Information:
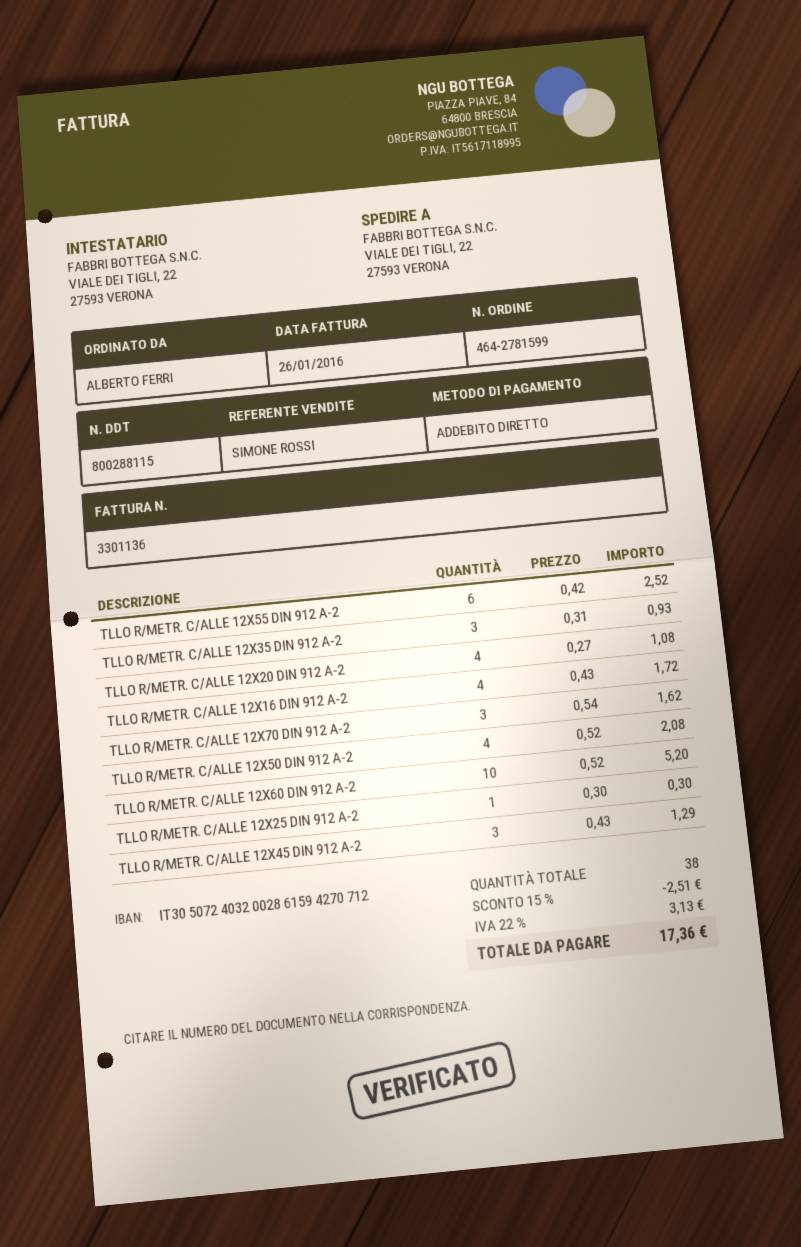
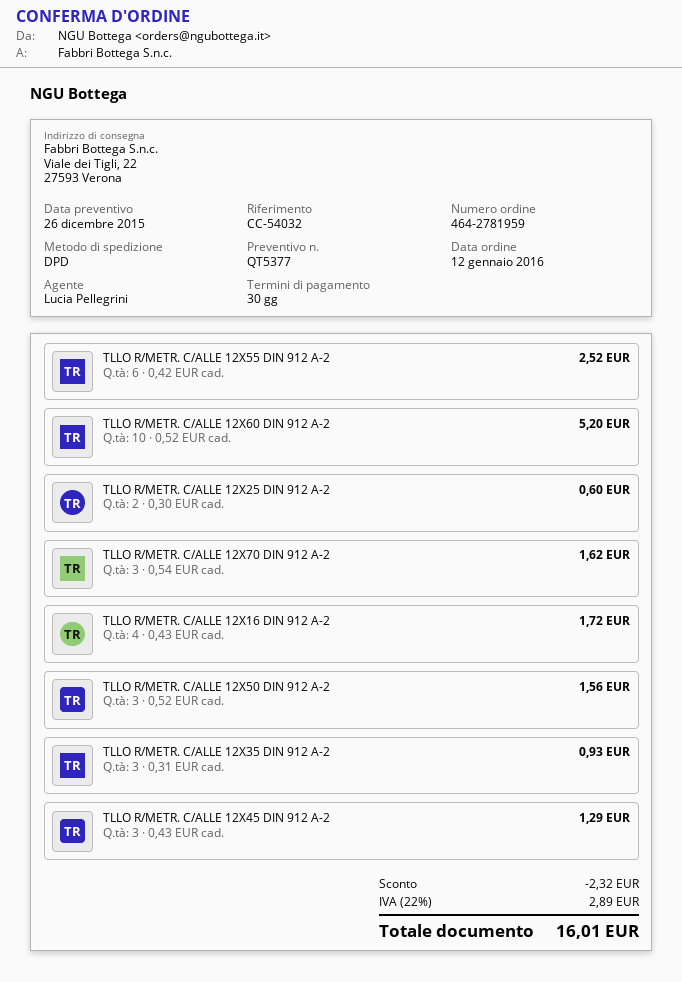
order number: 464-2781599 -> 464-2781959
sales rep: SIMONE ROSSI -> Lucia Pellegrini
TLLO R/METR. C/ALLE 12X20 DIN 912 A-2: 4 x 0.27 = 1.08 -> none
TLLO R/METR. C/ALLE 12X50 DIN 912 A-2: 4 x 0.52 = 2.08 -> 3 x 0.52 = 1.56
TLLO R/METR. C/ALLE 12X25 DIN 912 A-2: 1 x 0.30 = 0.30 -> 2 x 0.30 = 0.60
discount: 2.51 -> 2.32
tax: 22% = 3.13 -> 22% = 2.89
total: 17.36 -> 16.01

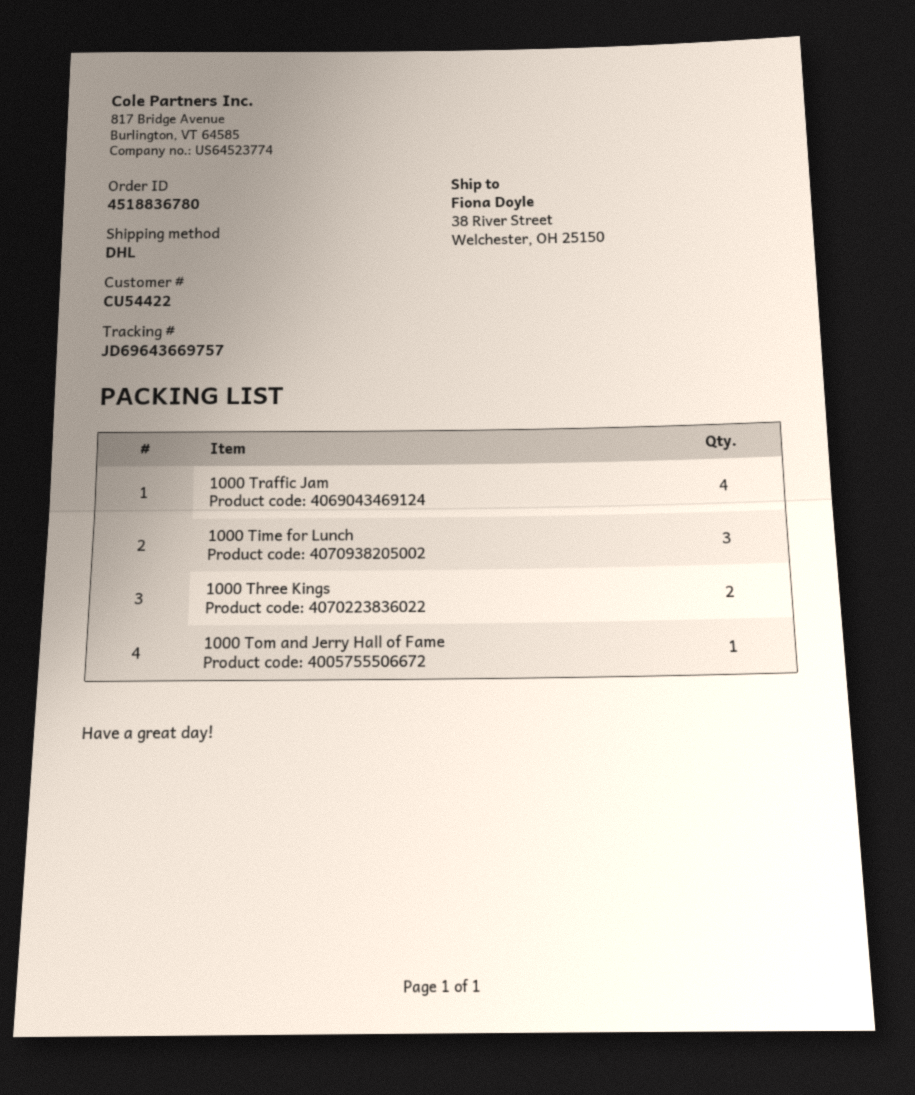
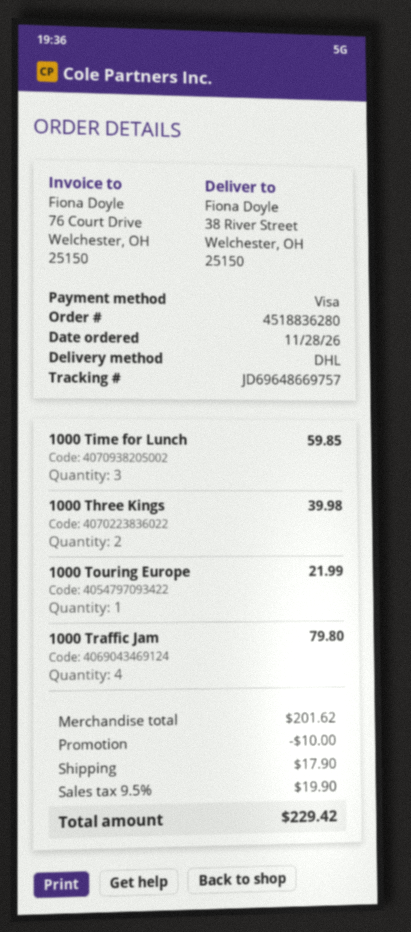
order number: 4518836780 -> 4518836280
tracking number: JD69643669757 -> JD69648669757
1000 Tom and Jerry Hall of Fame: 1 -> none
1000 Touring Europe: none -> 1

What to work on: Look through the entries and return each line that has the word "ALLE" in it.

Expected output:
TLLO R/METR. C/ALLE 12X20 DIN 912 A-2: 4 x 0.27 = 1.08 -> none
TLLO R/METR. C/ALLE 12X50 DIN 912 A-2: 4 x 0.52 = 2.08 -> 3 x 0.52 = 1.56
TLLO R/METR. C/ALLE 12X25 DIN 912 A-2: 1 x 0.30 = 0.30 -> 2 x 0.30 = 0.60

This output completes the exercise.